Abstract:Selective Plane Illumination Microscopy (SPIM) allows to image developing organisms in 3D at unprecedented temporal resolution over long periods of time. The resulting massive amounts of raw image data requires extensive processing interactively via dedicated graphical user interface (GUI) applications.
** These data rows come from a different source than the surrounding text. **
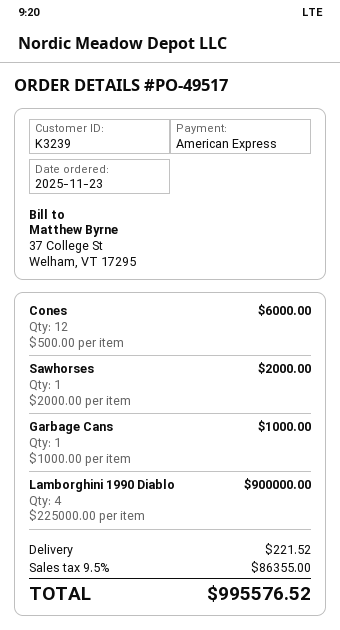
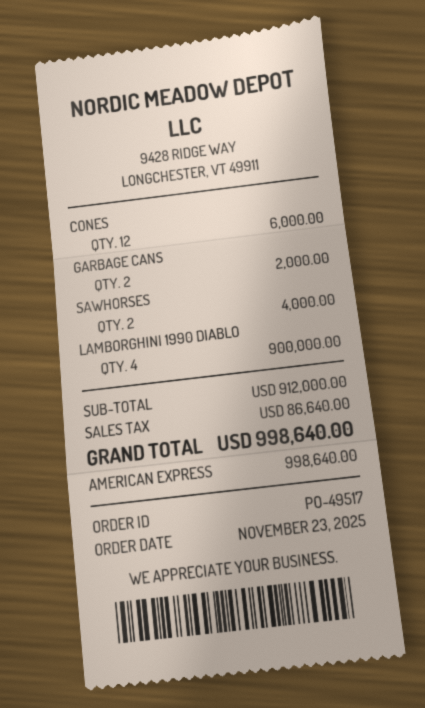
Sawhorses: 1 for 2000.00 -> 2 for 4000.00
Garbage Cans: 1 for 1000.00 -> 2 for 2000.00
shipping: 221.52 -> none
tax: 86355.00 -> 86640.00
total: 995576.52 -> 998640.00

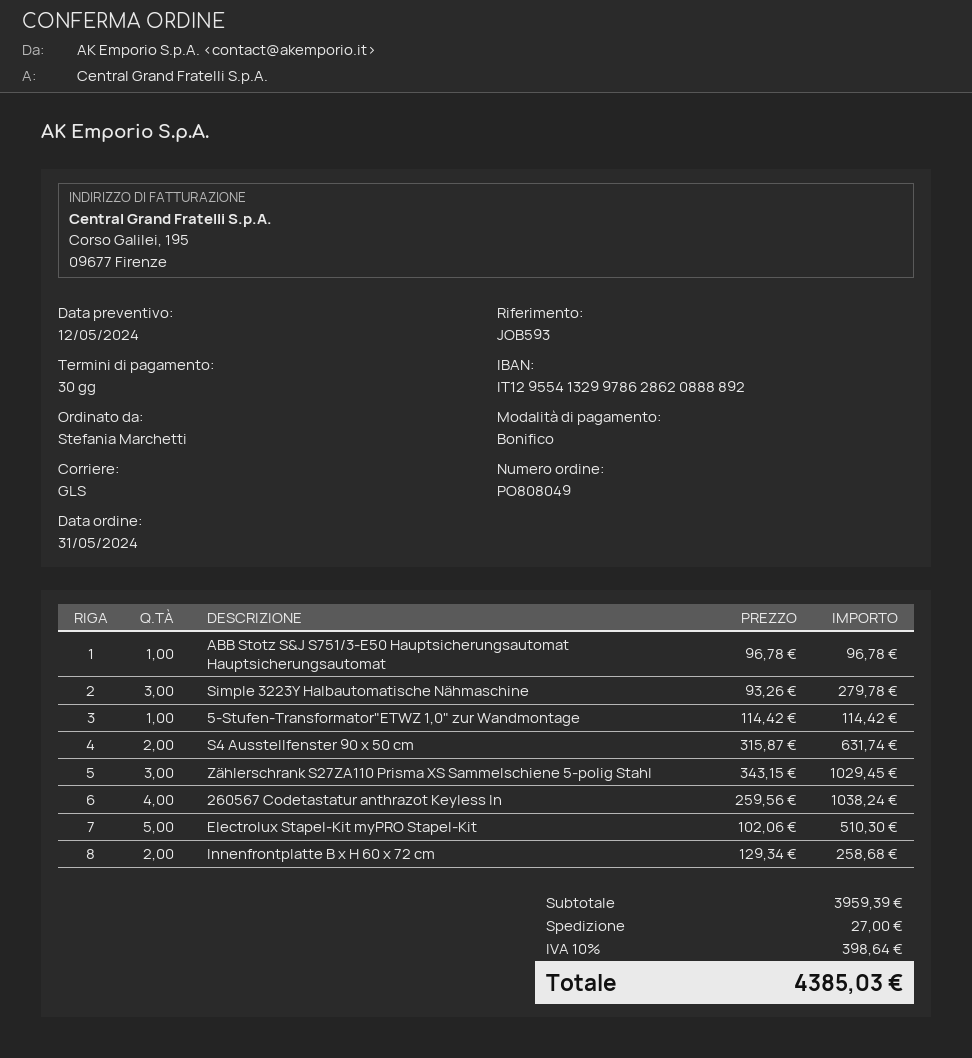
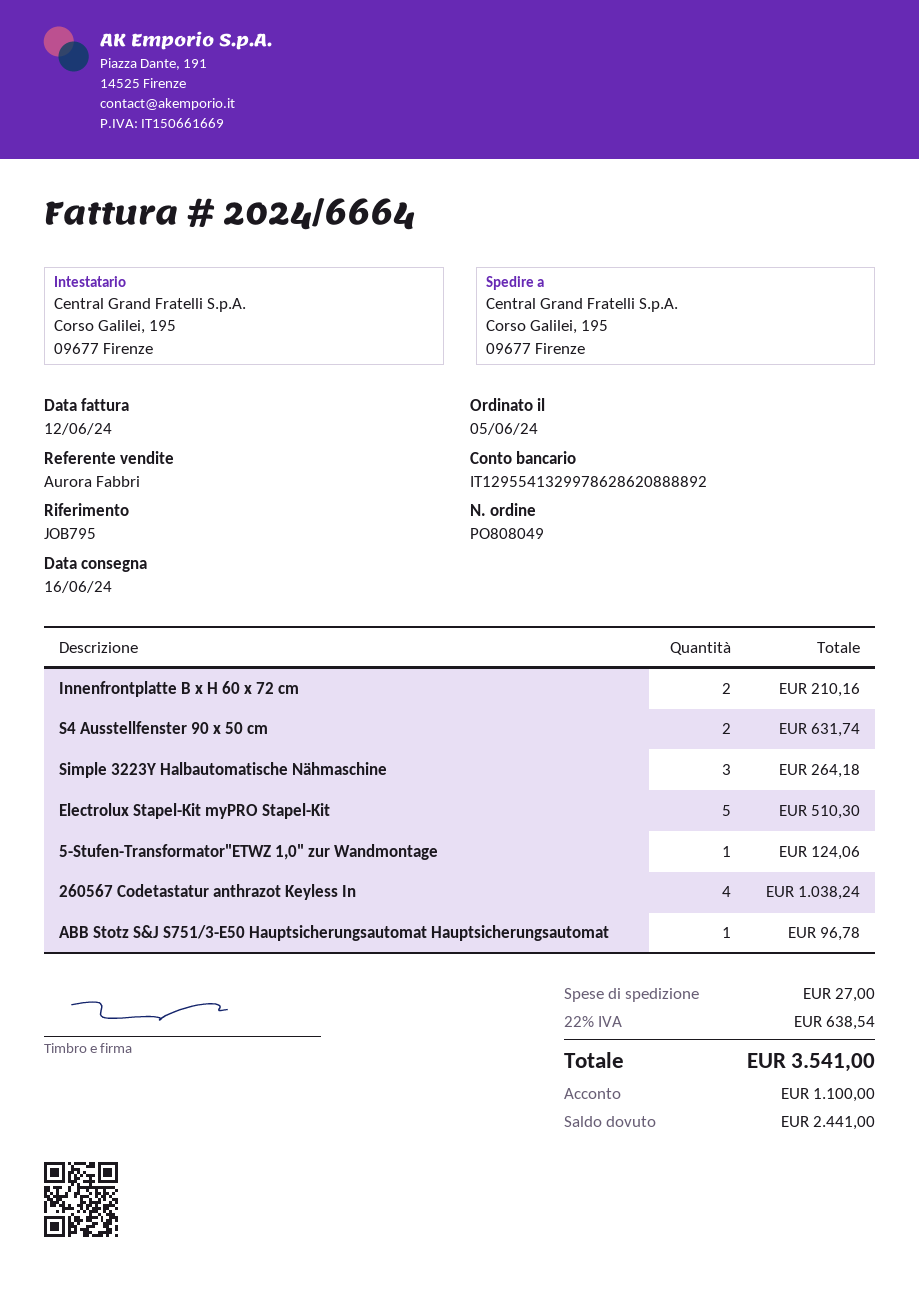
order date: 2024-05-31 -> 2024-06-05
reference: JOB593 -> JOB795
Simple 3223Y Halbautomatische Nähmaschine: 3 for 279.78 -> 3 for 264.18
5-Stufen-Transformator"ETWZ 1,0" zur Wandmontage: 1 for 114.42 -> 1 for 124.06
Zählerschrank S27ZA110 Prisma XS Sammelschiene 5-polig Stahl: 3 for 1029.45 -> none
Innenfrontplatte B x H 60 x 72 cm: 2 for 258.68 -> 2 for 210.16
tax: 10% = 398.64 -> 22% = 638.54
total: 4385.03 -> 3541.00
The consecutive processing steps can be easily automated and the individual time points can be processed independently, which lends itself to trivial parallelization on a high performance computing (HPC) cluster. Here we introduce an automated workflow for processing large multiview, multi-channel, multi-illumination time-lapse SPIM data on a single workstation or in parallel on a HPC cluster. The pipeline relies on snakemake to resolve dependencies among consecutive processing steps and can be easily adapted to any cluster environment for processing SPIM data in a fraction of the time required to collect it.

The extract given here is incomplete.